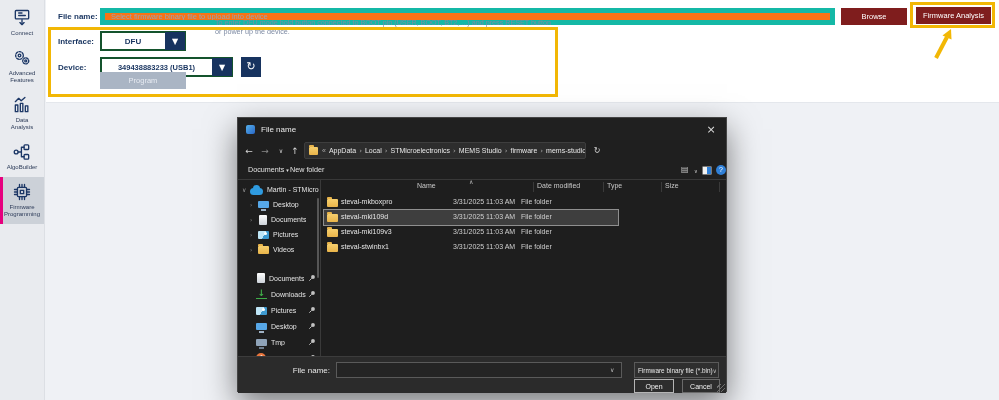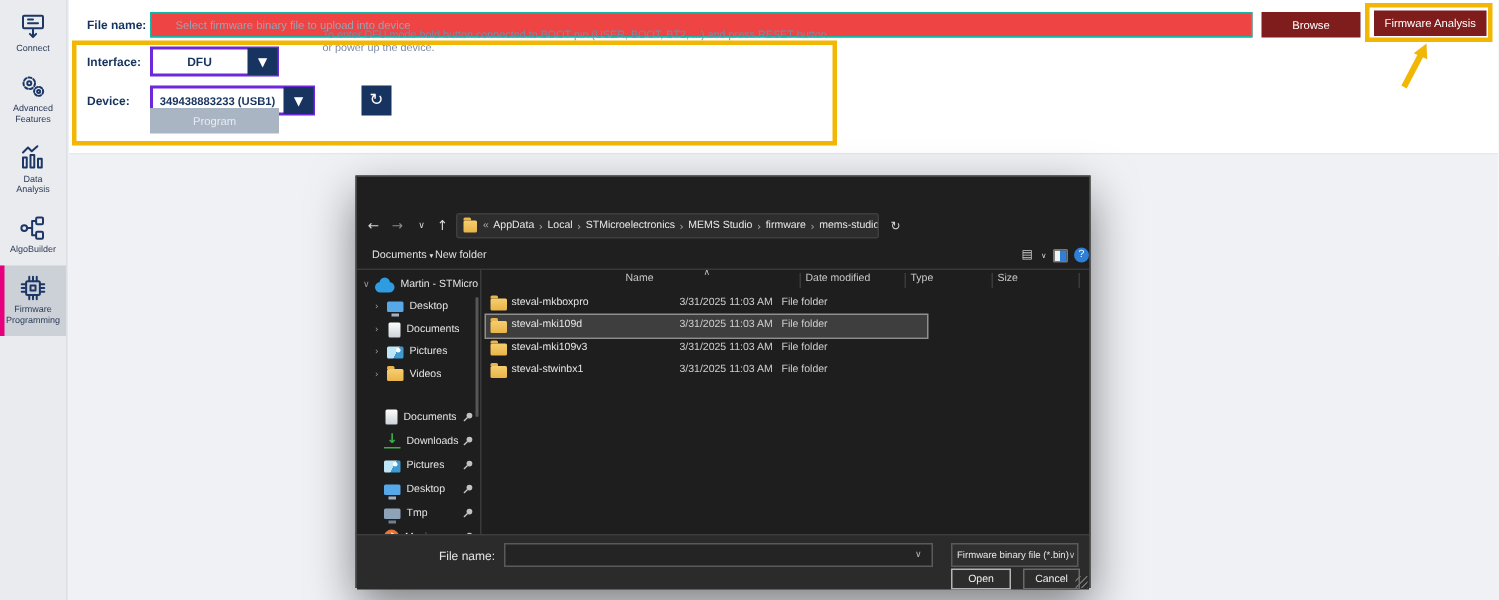--- a/index.html
+++ b/index.html
@@ -22,8 +22,8 @@
   .main-top{position:absolute;left:46px;top:0;width:953px;height:103px;background:#fff;
             border-bottom:1px solid #e4e7ec}
   .fp-label{position:absolute;font-size:8px;font-weight:bold;color:#17335f}
-  .fp-file-input{position:absolute;left:100px;top:8px;width:735px;height:17px;border:1px solid #14b8a6;
-                 background:#ef4444;font-size:7.5px;color:#333;padding:0 16px;outline:none}
+  .fp-file-input{position:absolute;left:100px;top:8px;width:735px;height:17px;border:5px solid #14b8a6;
+                 background:#f97316;font-size:7.5px;color:#333;padding:0 6px;outline:none}
   .fp-file-input::placeholder{color:#9aa3b2}
   .navy-btn{position:absolute;height:17px;background:#7f1d1d;color:#fff;border:none;font-size:7.5px;
             font-family:"Liberation Sans",sans-serif;cursor:pointer}

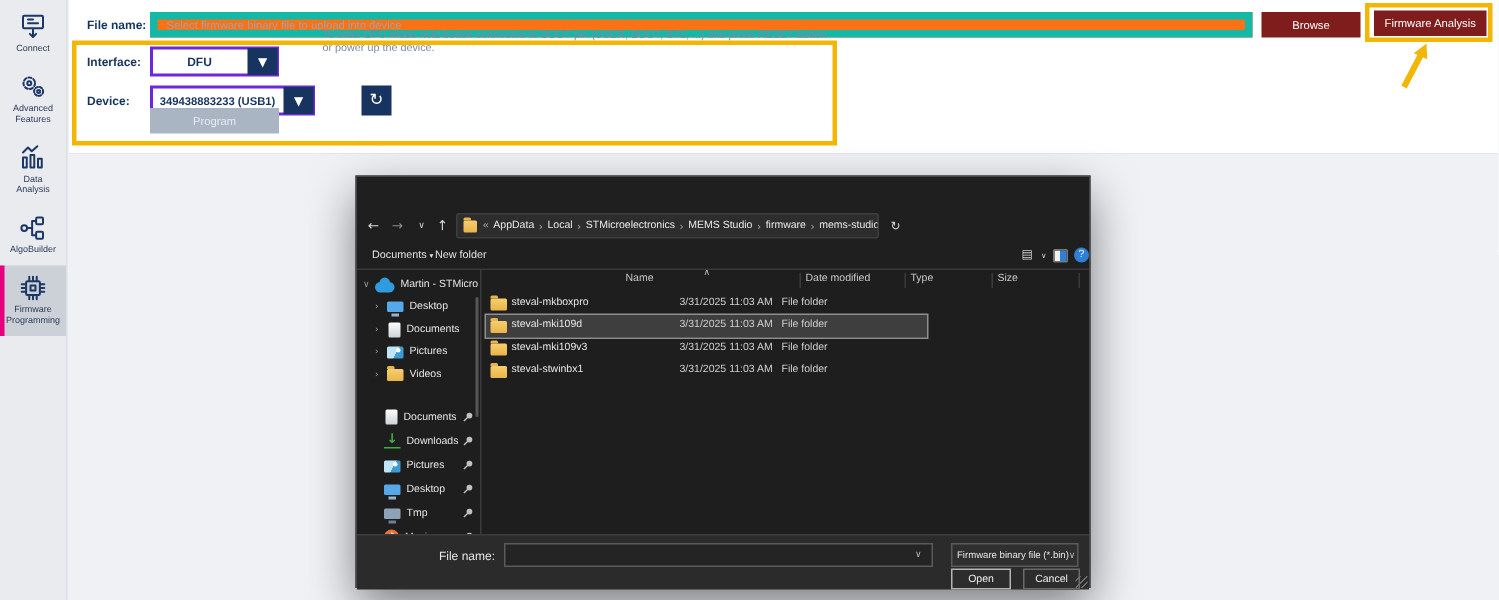--- a/index.html
+++ b/index.html
@@ -28,7 +28,7 @@
   .navy-btn{position:absolute;height:17px;background:#7f1d1d;color:#fff;border:none;font-size:7.5px;
             font-family:"Liberation Sans",sans-serif;cursor:pointer}
   .hl-box{position:absolute;border:3px solid #f2b705;pointer-events:none;z-index:5}
-  .fp-combo{position:absolute;background:#fff;border:2px solid #6d28d9;display:flex;align-items:center;
+  .fp-combo{position:absolute;background:#fff;border:2px solid #14532d;display:flex;align-items:center;
             justify-content:center;cursor:pointer}
   .fp-combo .val{font-size:8px;color:#17335f;font-weight:bold;padding-right:20px}
   .combo-arrow{position:absolute;right:-1px;top:-1px;bottom:-1px;width:20px;background:#17335f;color:#fff;

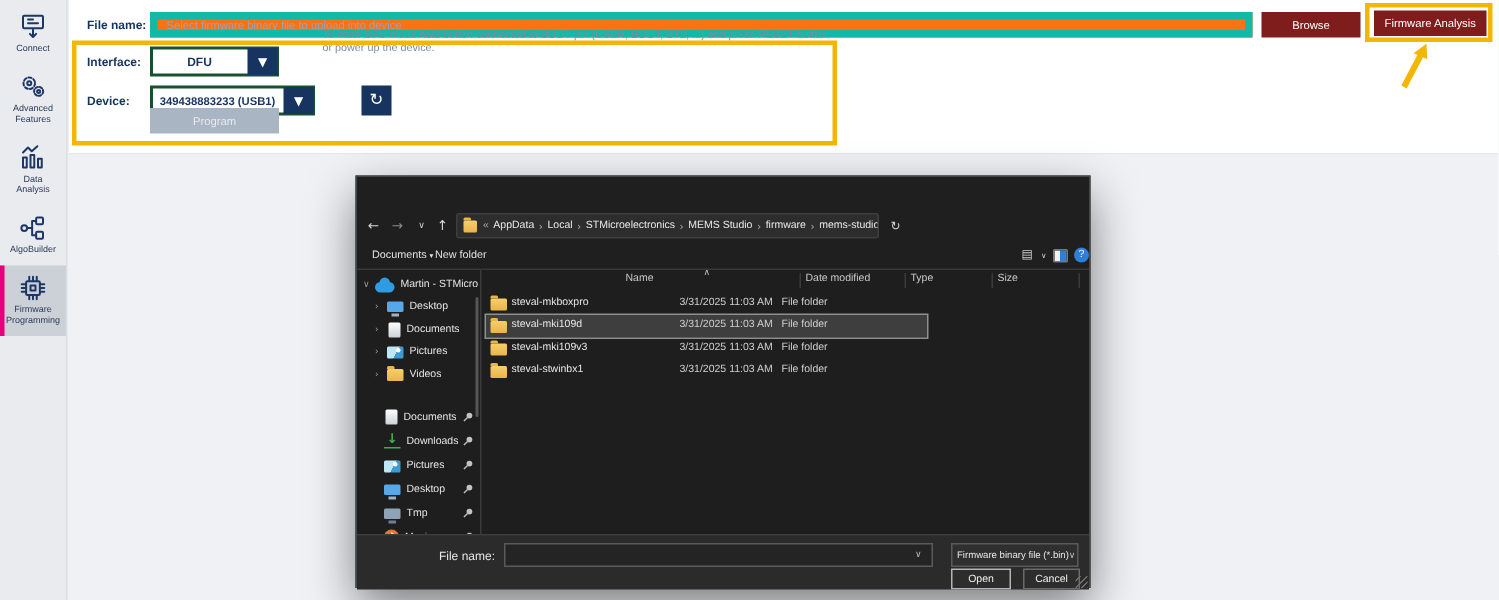--- a/index.html
+++ b/index.html
@@ -213,7 +213,7 @@
   <span class="fp-note">To enter DFU mode hold button connected to BOOT pin (USER, BOOT, BT2, ...) and press RESET button or power up the device.</span>
 
   <span class="fp-label" style="left:58px;top:63px">Device:</span>
-  <div class="fp-combo" style="left:100px;top:57px;width:110px;height:20px">
+  <div class="fp-combo" style="left:100px;top:57px;width:133px;height:20px">
     <span class="val" style="font-size:7.5px">349438883233 (USB1)</span>
     <span class="combo-arrow icoF">▼</span>
   </div>

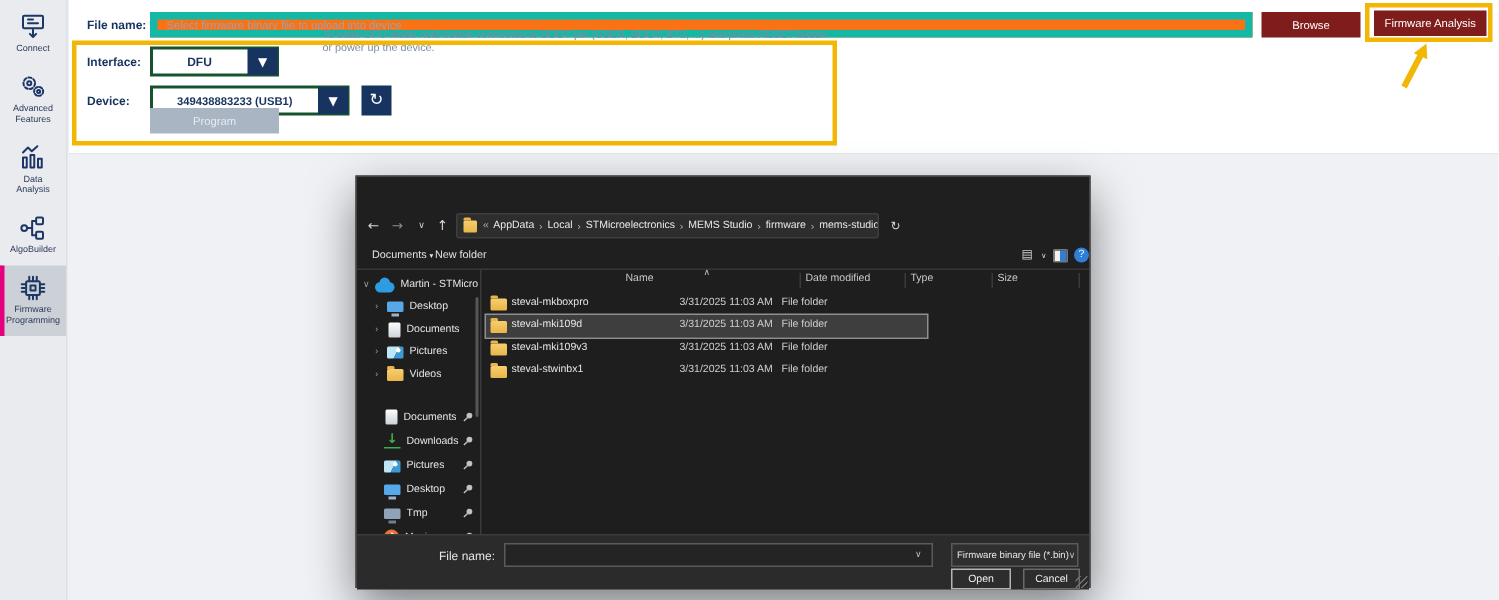--- a/index.html
+++ b/index.html
@@ -221,6 +221,11 @@
   <button class="program-btn">Program</button>
 
   <div class="dialog">
+    <div class="dlg-title">
+      <span class="app-ico"></span>
+      <span class="dlg-title-text">File name</span>
+      <button class="dlg-close icoF">×</button>
+    </div>
 
     <div class="navbar">
       <button class="nav-ic icoF" style="left:4px">←</button>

● ● ●

→ What the task requires
Reproduce each entry exactly as given; no pictures, please.

→ Response to the exercise
--- a/index.html
+++ b/index.html
@@ -22,8 +22,8 @@
   .main-top{position:absolute;left:46px;top:0;width:953px;height:103px;background:#fff;
             border-bottom:1px solid #e4e7ec}
   .fp-label{position:absolute;font-size:8px;font-weight:bold;color:#17335f}
-  .fp-file-input{position:absolute;left:100px;top:8px;width:735px;height:17px;border:1px solid #14b8a6;
-                 background:#ef4444;font-size:7.5px;color:#333;padding:0 16px;outline:none}
+  .fp-file-input{position:absolute;left:100px;top:8px;width:735px;height:17px;border:5px solid #14b8a6;
+                 background:#f97316;font-size:7.5px;color:#333;padding:0 6px;outline:none}
   .fp-file-input::placeholder{color:#9aa3b2}
   .navy-btn{position:absolute;height:17px;background:#7f1d1d;color:#fff;border:none;font-size:7.5px;
             font-family:"Liberation Sans",sans-serif;cursor:pointer}

--- a/index.html
+++ b/index.html
@@ -28,7 +28,7 @@
   .navy-btn{position:absolute;height:17px;background:#7f1d1d;color:#fff;border:none;font-size:7.5px;
             font-family:"Liberation Sans",sans-serif;cursor:pointer}
   .hl-box{position:absolute;border:3px solid #f2b705;pointer-events:none;z-index:5}
-  .fp-combo{position:absolute;background:#fff;border:2px solid #6d28d9;display:flex;align-items:center;
+  .fp-combo{position:absolute;background:#fff;border:2px solid #14532d;display:flex;align-items:center;
             justify-content:center;cursor:pointer}
   .fp-combo .val{font-size:8px;color:#17335f;font-weight:bold;padding-right:20px}
   .combo-arrow{position:absolute;right:-1px;top:-1px;bottom:-1px;width:20px;background:#17335f;color:#fff;

--- a/index.html
+++ b/index.html
@@ -213,7 +213,7 @@
   <span class="fp-note">To enter DFU mode hold button connected to BOOT pin (USER, BOOT, BT2, ...) and press RESET button or power up the device.</span>
 
   <span class="fp-label" style="left:58px;top:63px">Device:</span>
-  <div class="fp-combo" style="left:100px;top:57px;width:110px;height:20px">
+  <div class="fp-combo" style="left:100px;top:57px;width:133px;height:20px">
     <span class="val" style="font-size:7.5px">349438883233 (USB1)</span>
     <span class="combo-arrow icoF">▼</span>
   </div>

--- a/index.html
+++ b/index.html
@@ -221,6 +221,11 @@
   <button class="program-btn">Program</button>
 
   <div class="dialog">
+    <div class="dlg-title">
+      <span class="app-ico"></span>
+      <span class="dlg-title-text">File name</span>
+      <button class="dlg-close icoF">×</button>
+    </div>
 
     <div class="navbar">
       <button class="nav-ic icoF" style="left:4px">←</button>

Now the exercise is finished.